**WHAT YOU WILL DO**
Your task is to repeat the entries below exactly and to leave their images out.

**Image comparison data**
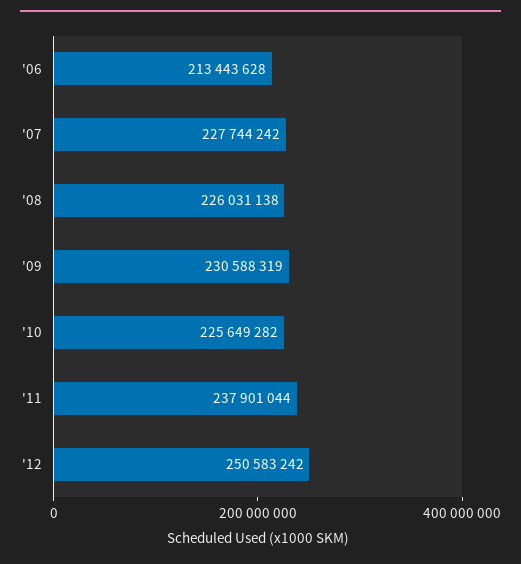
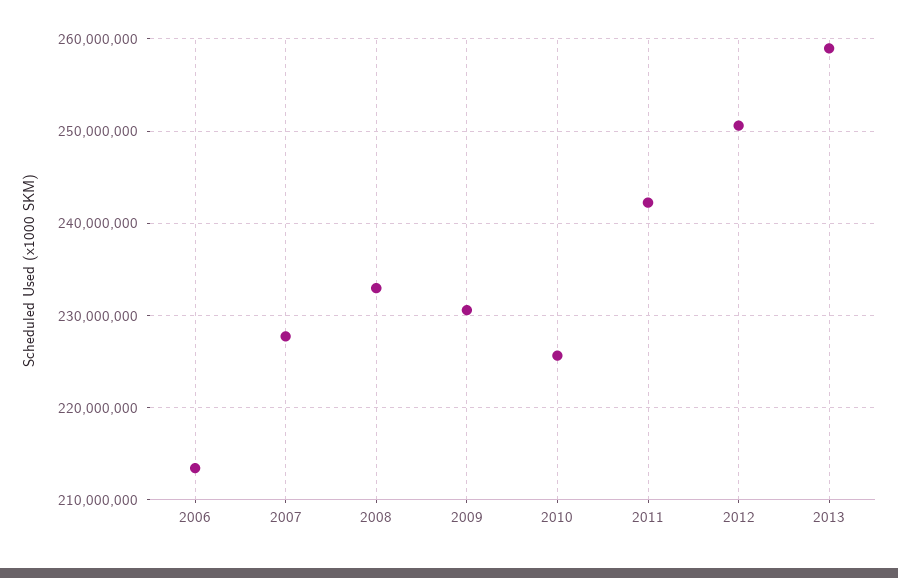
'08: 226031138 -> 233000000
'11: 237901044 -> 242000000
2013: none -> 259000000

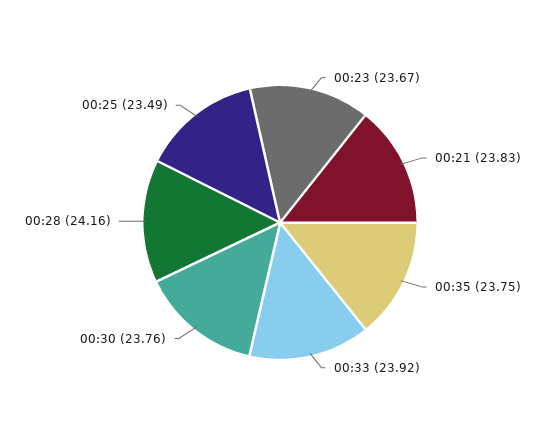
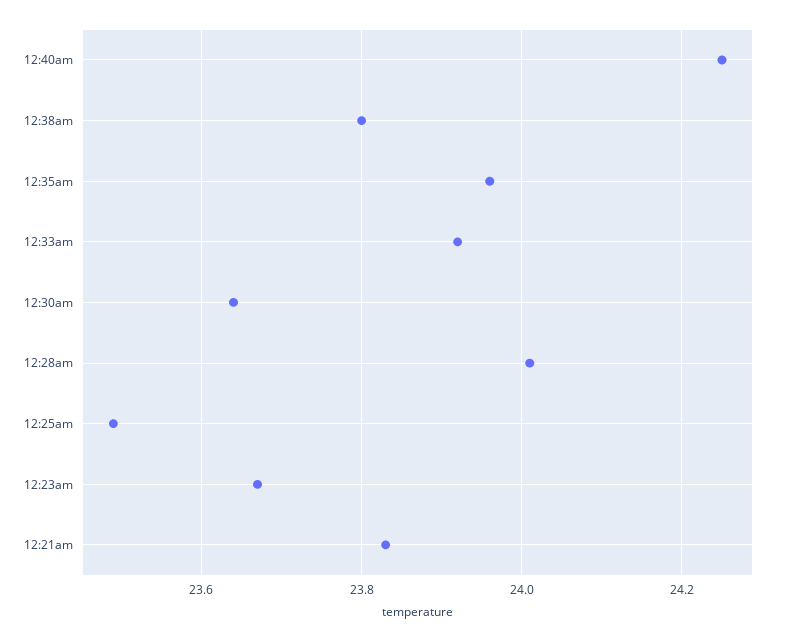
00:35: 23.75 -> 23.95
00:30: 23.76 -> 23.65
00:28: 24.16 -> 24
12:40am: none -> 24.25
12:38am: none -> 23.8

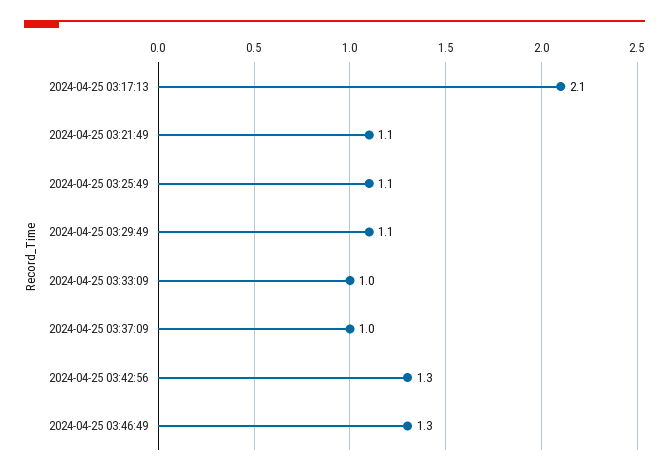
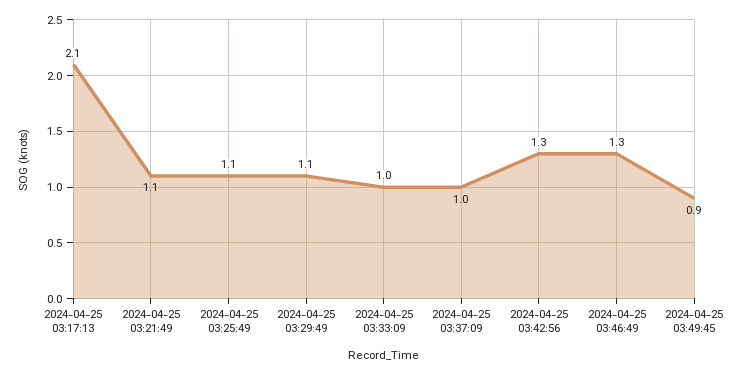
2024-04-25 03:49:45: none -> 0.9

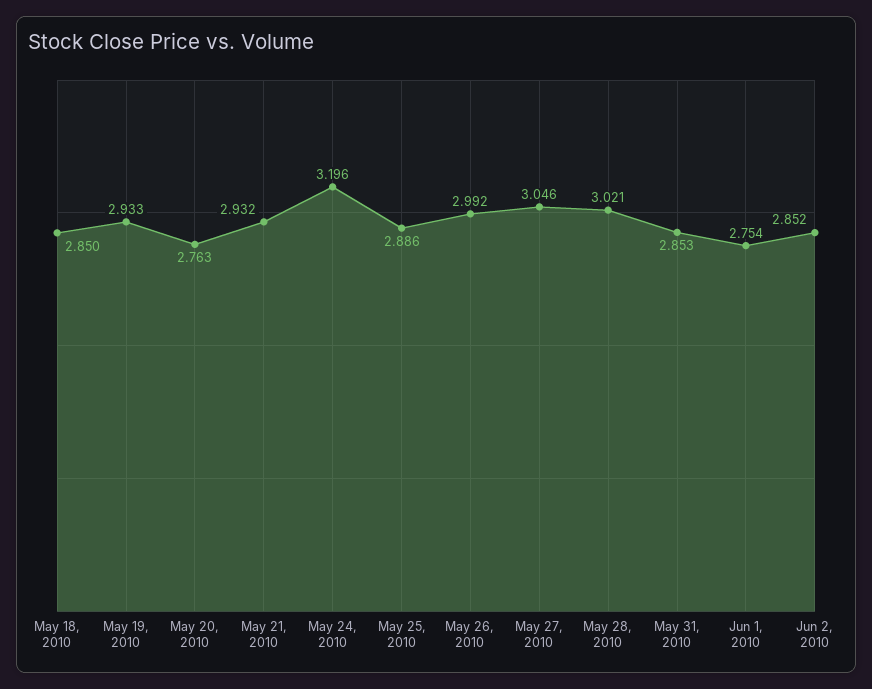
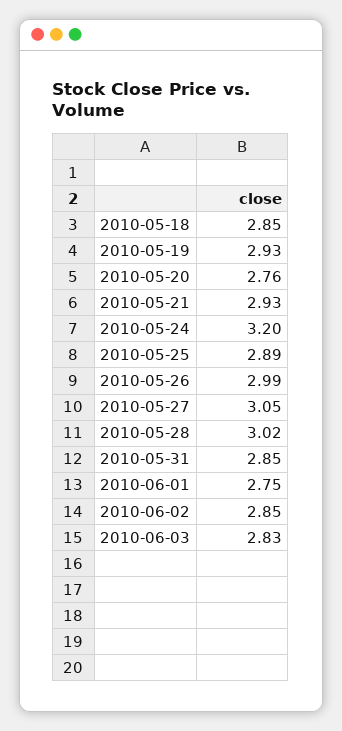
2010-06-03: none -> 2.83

**RESULT OF THE TASK**
'08: 226031138 -> 233000000
'11: 237901044 -> 242000000
2013: none -> 259000000

00:35: 23.75 -> 23.95
00:30: 23.76 -> 23.65
00:28: 24.16 -> 24
12:40am: none -> 24.25
12:38am: none -> 23.8

2024-04-25 03:49:45: none -> 0.9

2010-06-03: none -> 2.83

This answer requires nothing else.